Essa relação não é fixa e direta, e pode variar dependendo do conteúdo das imagens e do objetivo do filme. Quanto mais fantasiosas são as imagens mostradas na tela, maior é a necessidade de convencer a platéia de que tudo aquilo é real. Enquanto os artistas de efeitos especiais precisam estar constantemente inovando as

técnicas usadas para criar essas imagens fantasiosas, os engenheiros de som precisam fazer o mesmo no espectro sonoro do filme, criando sons artificiais que convençam o espectador de aquilo que está aparecendo na imagem é um mundo real. No cinema fantástico essa necessidade é premente, e os artistas de foley que trabalham com esse tipo de filme precisam se desdobrar para construir paisagens sonoras totalmente imaginárias.

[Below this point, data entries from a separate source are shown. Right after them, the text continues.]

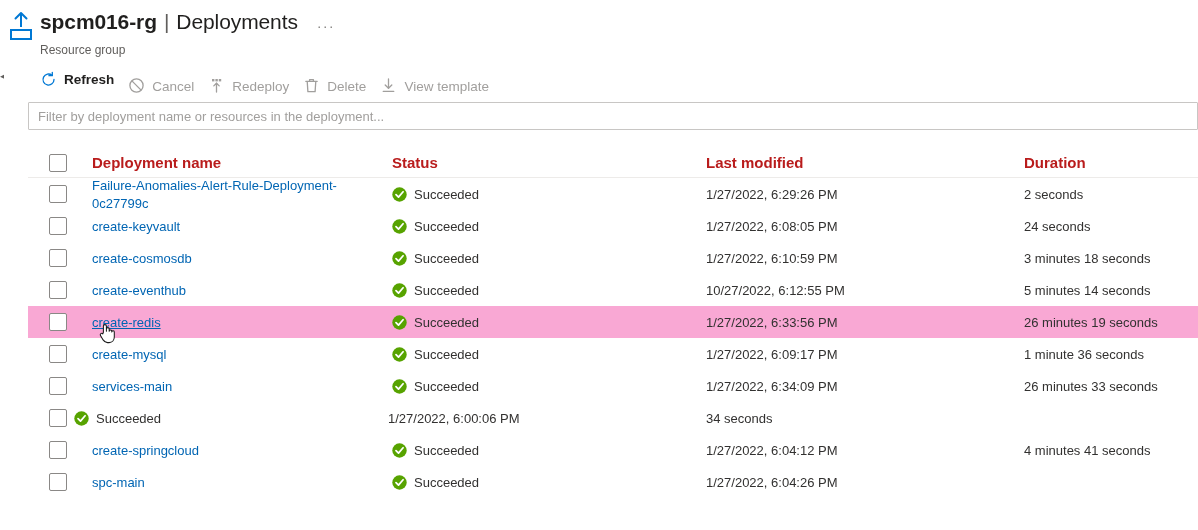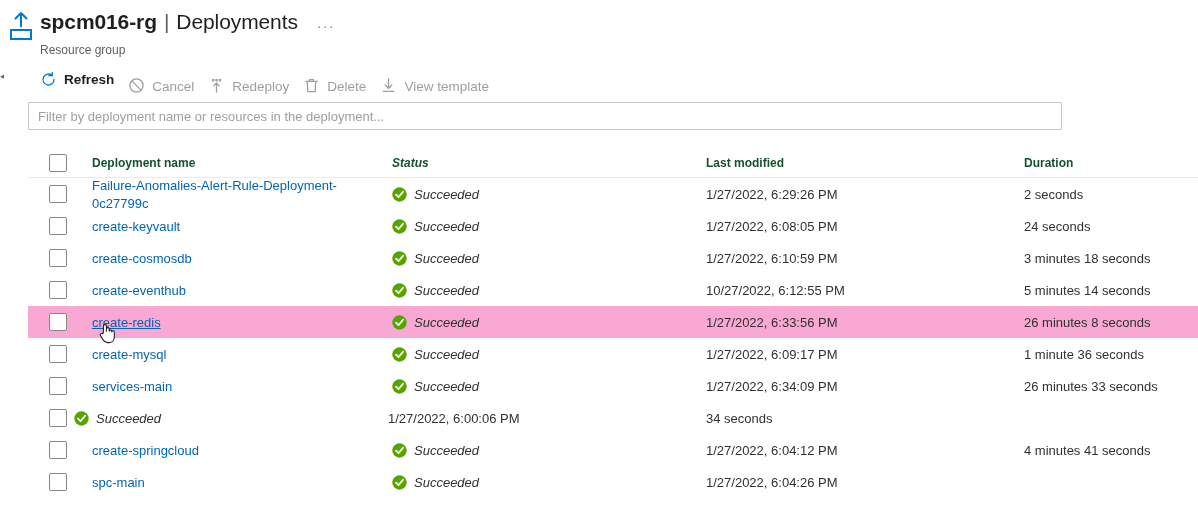--- a/index.html
+++ b/index.html
@@ -106,21 +106,21 @@
     align-items: center;
     justify-content: center;
     flex: 0 0 auto;
   }
   .cmd.enabled .ic svg { stroke: #0078d4; fill: none; }
   .cmd.disabled .ic svg { stroke: #a19f9d; fill: none; }
 
   
   .filter-wrap { padding: 4px 0px 0px 28px; }
   .filter-input {
-    width: 1034px;
+    width: 1170px;
     height: 28px;
     border: 1px solid #c8c6c4;
     border-radius: 1px;
     background: #fff;
     font-family: "Liberation Sans", sans-serif;
     font-size: 13px;
     color: #323130;
     padding: 0 9px;
     outline: none;
   }
@@ -151,28 +151,28 @@
   .cbx {
     width: 18px;
     height: 18px;
     border: 1px solid #8a8886;
     background: #fff;
     border-radius: 2px;
     cursor: pointer;
     flex: 0 0 18px;
   }
   .c-name  { width: 318px; flex: 0 0 318px; padding-left: 21px; }
-  .c-status{ width: 315px; flex: 0 0 315px; display: flex; align-items: center; padding-left: 3px; font-style: italic; }
+  .c-status{ width: 315px; flex: 0 0 315px; display: flex; align-items: center; padding-left: 3px; }
   .c-mod   { width: 318px; flex: 0 0 318px; padding-left: 2px; }
   .c-dur   { flex: 1 1 auto; padding-left: 2px; }
 
   .th {
-    font-size: 12px;
+    font-size: 15px;
     font-weight: 600;
-    color: #14532d;
+    color: #b91c1c;
   }
   .cell-text { font-size: 13px; color: #323130; }
 
   .dep-link {
     font-size: 13px;
     color: #0065b3;
     text-decoration: none;
     cursor: pointer;
   }
   .row.data-row.hovered .dep-link { text-decoration: underline; }
@@ -362,21 +362,21 @@
         </div>
         <div class="c-name"><a class="dep-link">create-redis</a></div>
         <div class="c-status">
           <span class="status-icon"><svg viewBox="0 0 15 15" width="15" height="15">
               <circle cx="7.5" cy="7.5" r="7.2" fill="#57a300"></circle>
               <path d="M4.0 7.6 L6.5 10.1 L11.1 4.8" stroke="#ffffff" stroke-width="1.75" fill="none" stroke-linecap="round" stroke-linejoin="round"></path>
             </svg></span>
           <span class="status-label">Succeeded</span>
         </div>
         <div class="c-mod cell-text">1/27/2022, 6:33:56 PM</div>
-        <div class="c-dur cell-text">26 minutes 8 seconds</div>
+        <div class="c-dur cell-text">26 minutes 19 seconds</div>
       </div>
       <div class="row data-row">
         <div class="c-check">
           <div class="cbx"></div>
         </div>
         <div class="c-name"><a class="dep-link">create-mysql</a></div>
         <div class="c-status">
           <span class="status-icon"><svg viewBox="0 0 15 15" width="15" height="15">
               <circle cx="7.5" cy="7.5" r="7.2" fill="#57a300"></circle>
               <path d="M4.0 7.6 L6.5 10.1 L11.1 4.8" stroke="#ffffff" stroke-width="1.75" fill="none" stroke-linecap="round" stroke-linejoin="round"></path>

Um caso emblemático desse tipo de sonorização é o trabalho do engenheiro de som Ben Burtt na série “Star Wars”, mais especificamente no primeiro filme da série3. O universo ficcional apresentado no filme era totalmente inventado e alienígena, e Burtt precisou criar uma infinidade de novos sons que dessem às imagens uma ilusão de realidade. O que se via na tela (seres de outros planetas, naves e estações espaciais, sabres de luz) era obviamente fictício, e precisava soar ao mesmo tempo estranho e realista. Não bastava pesquisar em um banco de sons e associar um som natural diretamente a cada elemento do filme: era preciso imaginar como seriam os sons, e, a partir disso, criá-los com uma mistura de gravações e efeitos. O enorme sucesso do filme e da série como um todo comprovam que Burtt alcançou seu objetivo.

O cinema de animação, com suas imagens sintéticas e obviamente irreais, depende ainda mais dessa ilusão de realidade conseguida pelo som do que os filmes de ficção-científica filmados com atores. A própria essência do filme animado destoa da necessidade que o cinema filmado sente em se pretender real. Suas imagens irreais não se adequam, por mais que se esforcem, ao conceito que o ser humano tem do que é real, ou pelo menos foto-realista.

Talvez por isso mesmo seu som seja mais permissivo, por não se tratar de um som “esperado”. Geralmente o espectador de um filme animado não espera que ele seja totalmente realista, e aceita muito mais facilmente qualquer estranheza que o som daquele filme possa ocasionar. Por isso, quem trabalha com o som de um filme de animação pode se aproveitar desse universo essencialmente inventado e expandir

os limites das possibilidades de sonorização para muito além das regras e normas estabelecidas pelo cinema de filmagem direta.